Ad

UnicodeDecodeError When Concatenating Strings

I've got the following little Python 2.7 script:

#!/usr/bin/python
# -*- coding: utf-8 -*-

import geoip2.database

def ret_country_iso(ip):
    reader = geoip2.database.Reader('/usr/local/geoip/GeoLite2-Country.mmdb')
    response = reader.country(ip)
    return response.country.iso_code.lower()

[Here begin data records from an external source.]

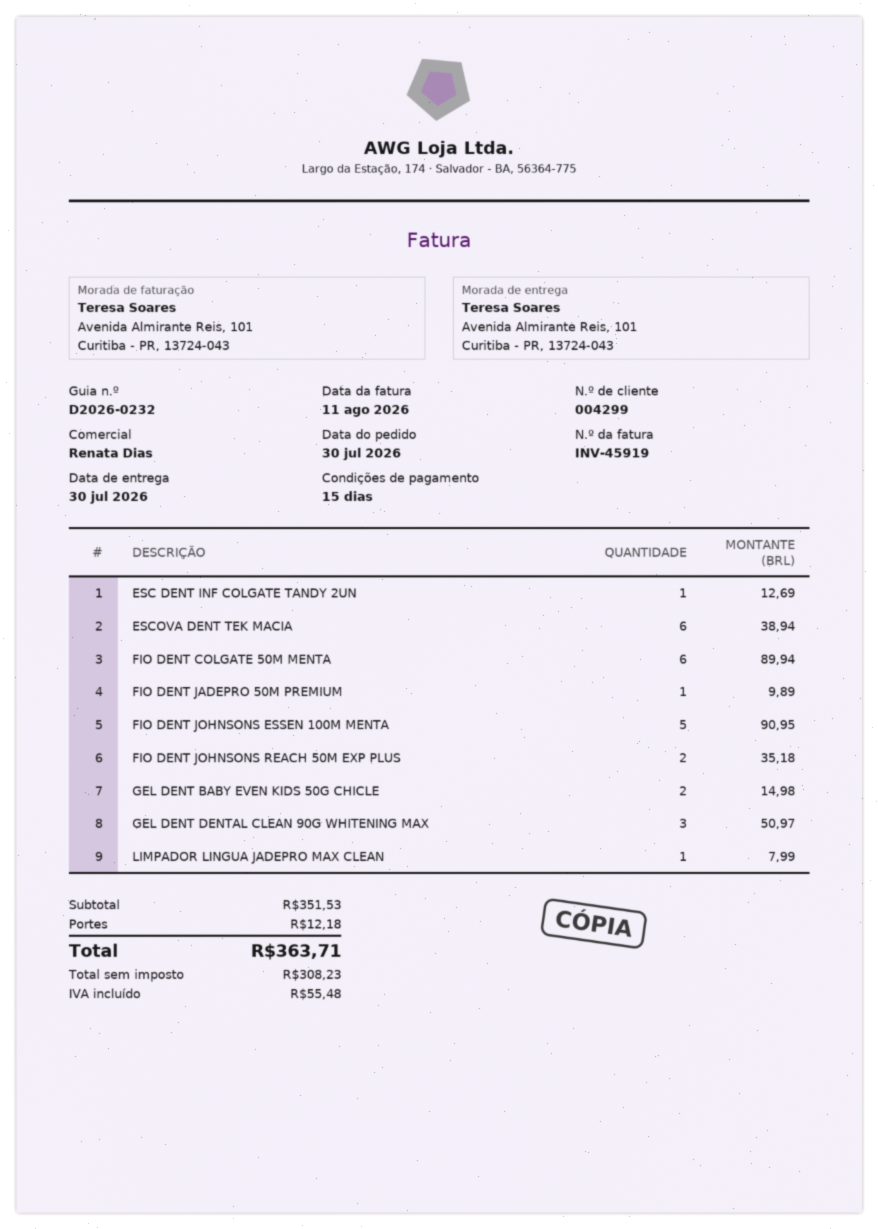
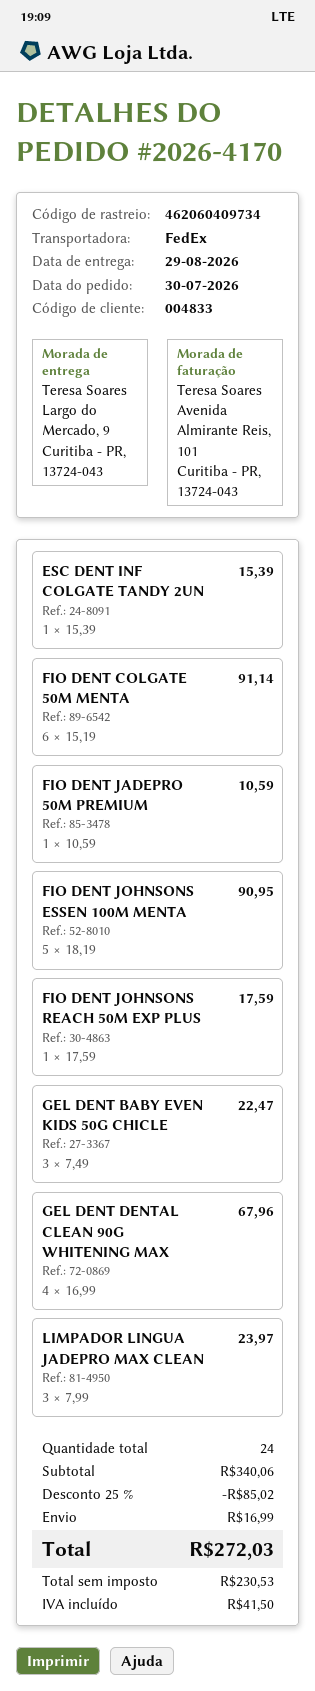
delivery date: 2026-07-30 -> 2026-08-29
customer number: 004299 -> 004833
ship to: Avenida Almirante Reis, 101, Curitiba - PR, 13724-043 -> Largo do Mercado, 9, Curitiba - PR, 13724-043
ESC DENT INF COLGATE TANDY 2UN: 1 for 12.69 -> 1 for 15.39
ESCOVA DENT TEK MACIA: 6 for 38.94 -> none
FIO DENT COLGATE 50M MENTA: 6 for 89.94 -> 6 for 91.14
FIO DENT JADEPRO 50M PREMIUM: 1 for 9.89 -> 1 for 10.59
FIO DENT JOHNSONS REACH 50M EXP PLUS: 2 for 35.18 -> 1 for 17.59
GEL DENT BABY EVEN KIDS 50G CHICLE: 2 for 14.98 -> 3 for 22.47
GEL DENT DENTAL CLEAN 90G WHITENING MAX: 3 for 50.97 -> 4 for 67.96
LIMPADOR LINGUA JADEPRO MAX CLEAN: 1 for 7.99 -> 3 for 23.97
subtotal: 351.53 -> 340.06
discount: none -> 25% = 85.02
shipping: 12.18 -> 16.99
net: 308.23 -> 230.53
tax: 55.48 -> 41.50
total: 363.71 -> 272.03

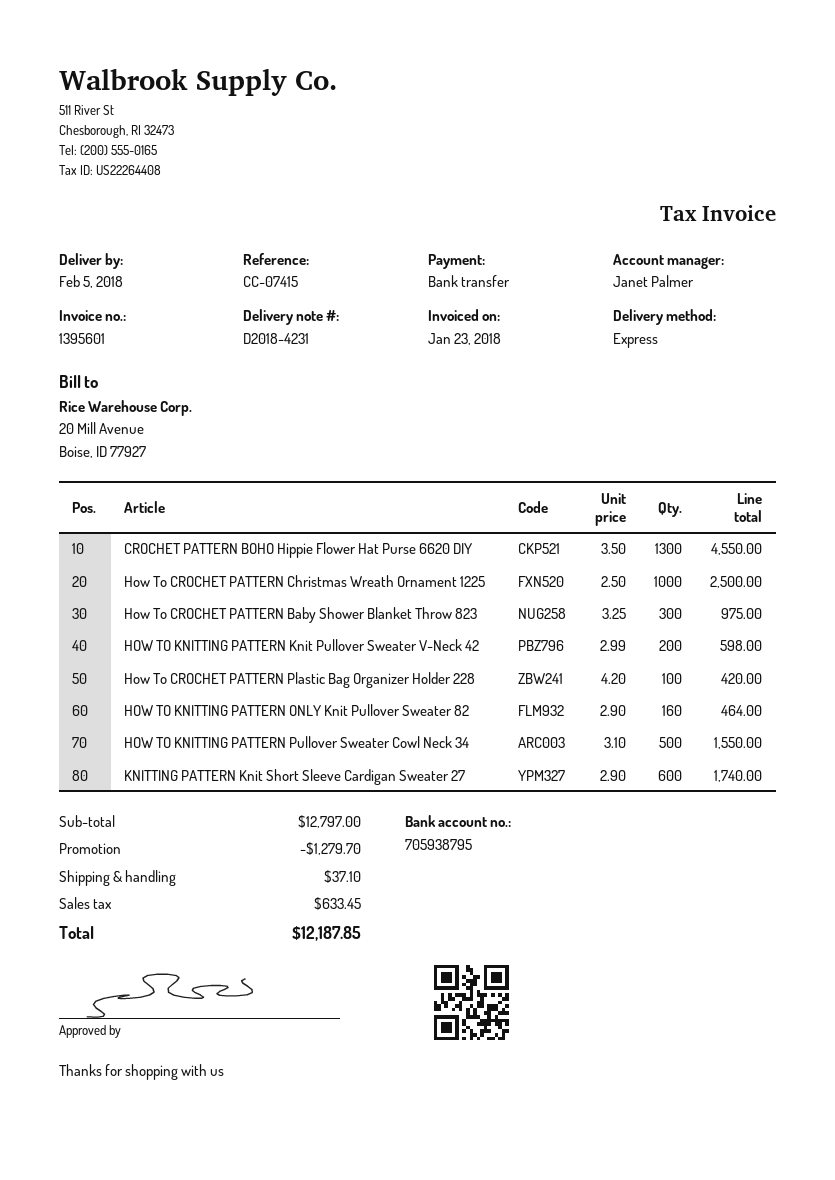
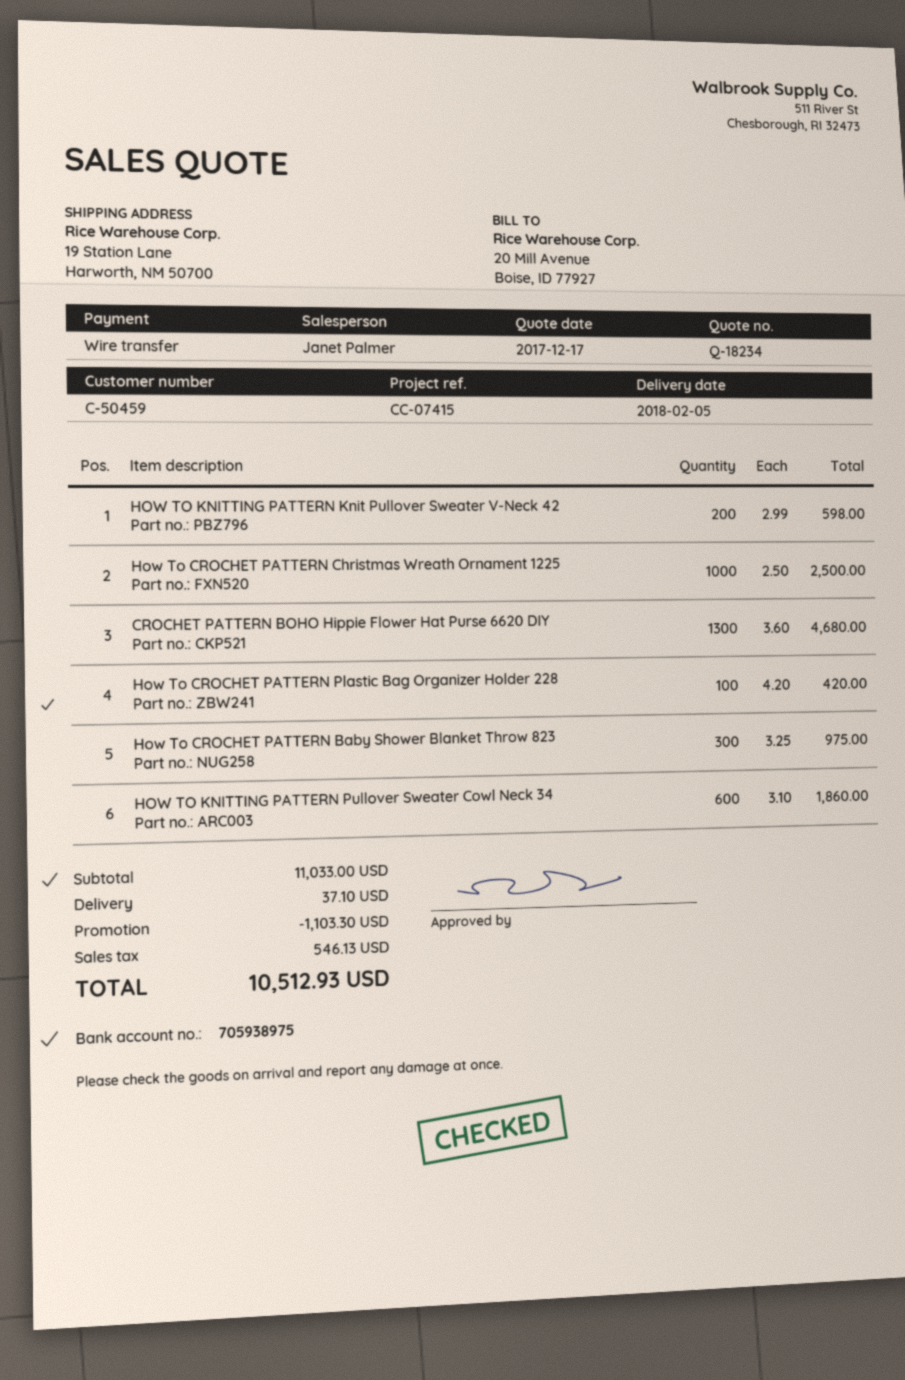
bank account: 705938795 -> 705938975
CROCHET PATTERN BOHO Hippie Flower Hat Purse 6620 DIY: 1300 x 3.50 = 4550.00 -> 1300 x 3.60 = 4680.00
HOW TO KNITTING PATTERN ONLY Knit Pullover Sweater 82: 160 x 2.90 = 464.00 -> none
HOW TO KNITTING PATTERN Pullover Sweater Cowl Neck 34: 500 x 3.10 = 1550.00 -> 600 x 3.10 = 1860.00
KNITTING PATTERN Knit Short Sleeve Cardigan Sweater 27: 600 x 2.90 = 1740.00 -> none
subtotal: 12797.00 -> 11033.00
discount: 1279.70 -> 1103.30
tax: 633.45 -> 546.13
total: 12187.85 -> 10512.93

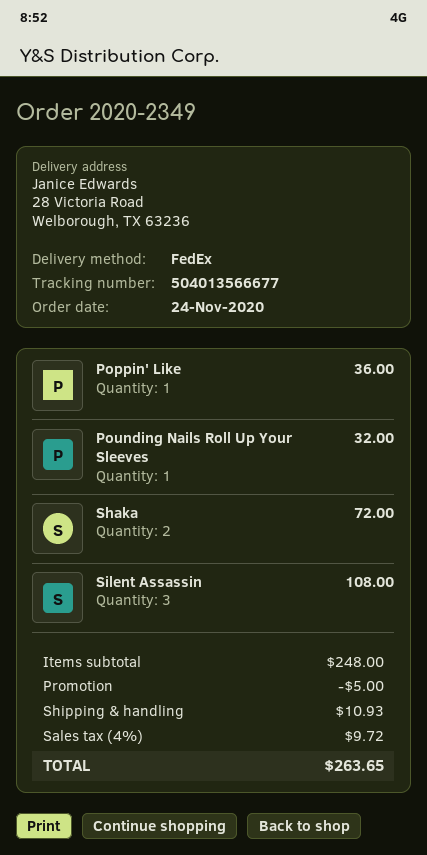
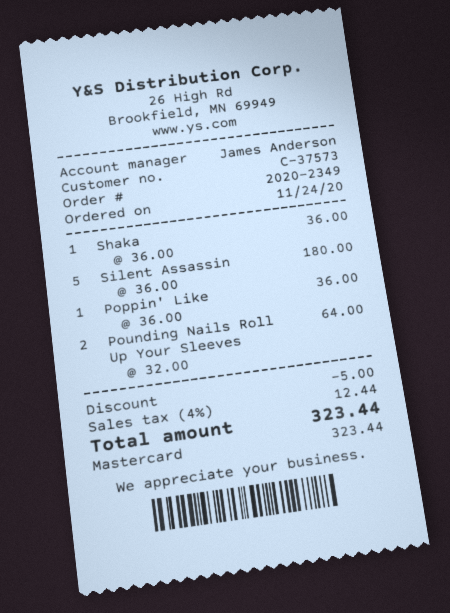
Pounding Nails Roll Up Your Sleeves: 1 for 32.00 -> 2 for 64.00
Shaka: 2 for 72.00 -> 1 for 36.00
Silent Assassin: 3 for 108.00 -> 5 for 180.00
shipping: 10.93 -> none
tax: 4% = 9.72 -> 4% = 12.44
total: 263.65 -> 323.44

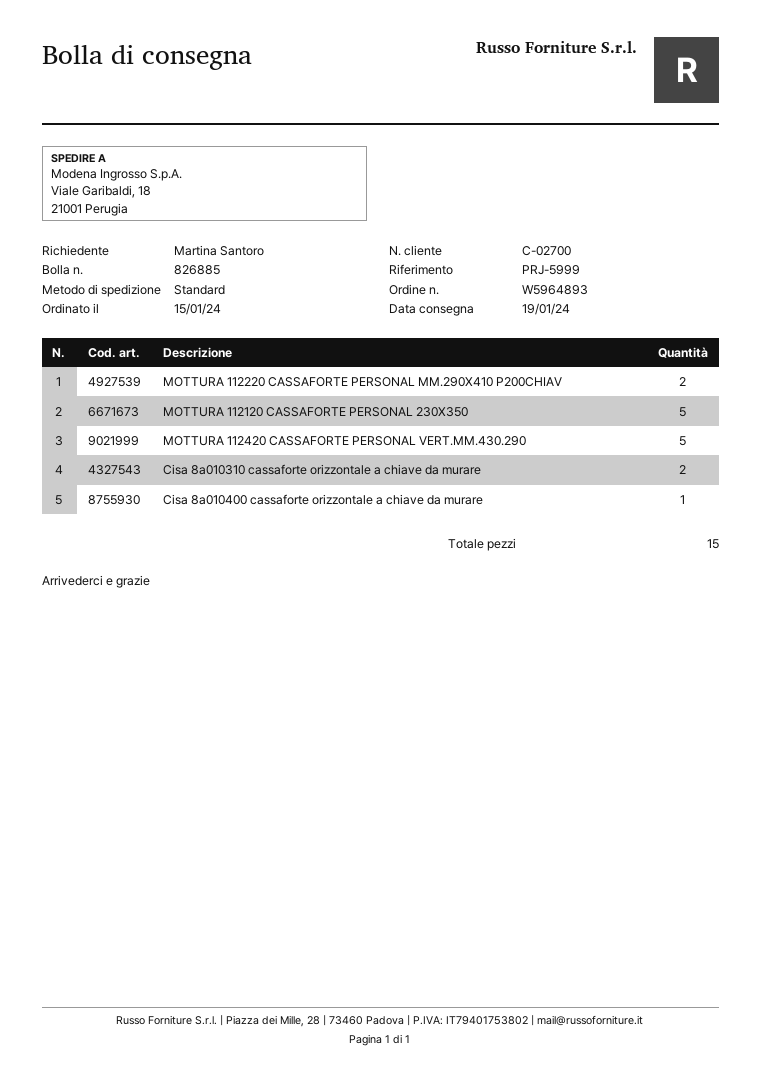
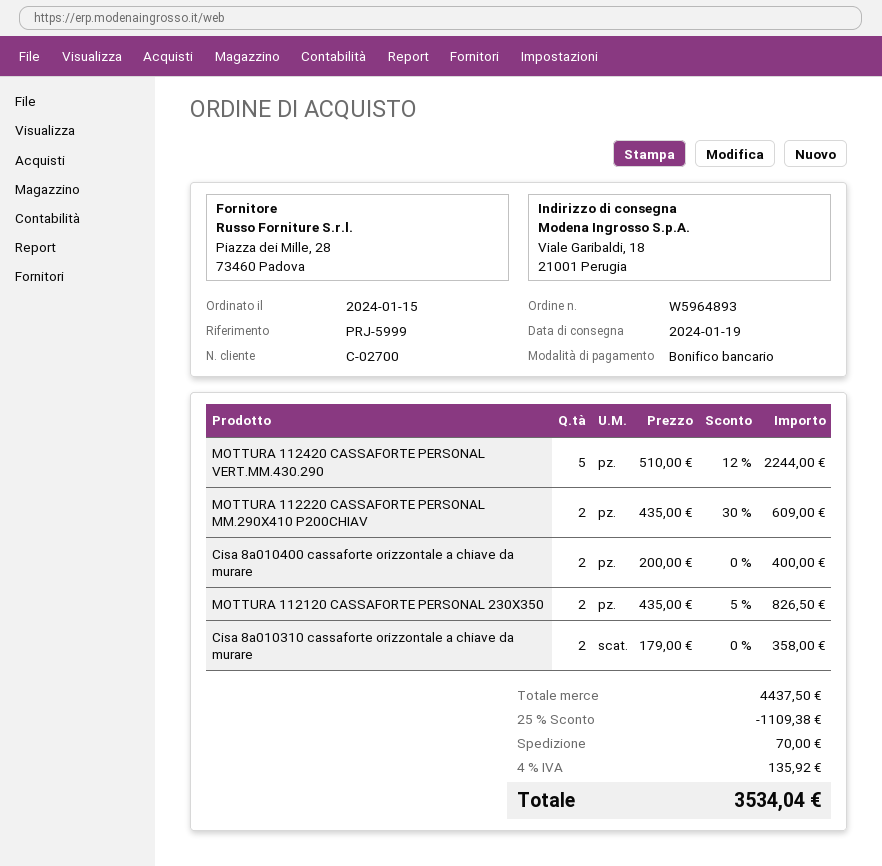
MOTTURA 112120 CASSAFORTE PERSONAL 230X350: 5 -> 2
Cisa 8a010400 cassaforte orizzontale a chiave da murare: 1 -> 2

result = ret_country_iso("8.8.8.8")
print result
result += "Роман"
print result

where, as you can see, I first figure out the country where the "8.8.8.8" IP is located (this returns "us" - see below) and then I concatenate a short string to it which contains some Russian characters.

Result:

# ./script.py
us
Traceback (most recent call last):
   File "./script.py", line 12, in <module>
    result += "Роман"
UnicodeDecodeError: 'ascii' codec can't decode byte 0xd0 in position 0: ordinal not in range(128)

Now, if I try the following instead

#!/usr/bin/python
# -*- coding: utf-8 -*-

result = "us"
print result
result += "Роман"
print result

Then everything's ok:

./script.py 
us
usРоман

Obviously then, the 'ret_country_iso()' function returns something different than the literal "us" string, my Python is too poor though to say.

How to correct the above?

EDIT: following the advice of snakecharmerb, the following works:

#!/usr/bin/python
# -*- coding: utf-8 -*-

import geoip2.database

def ret_country_iso(ip):
    reader = geoip2.database.Reader('/usr/local/geoip/GeoLite2-Country.mmdb')
    response = reader.country(ip)
    return response.country.iso_code.lower().encode('utf-8')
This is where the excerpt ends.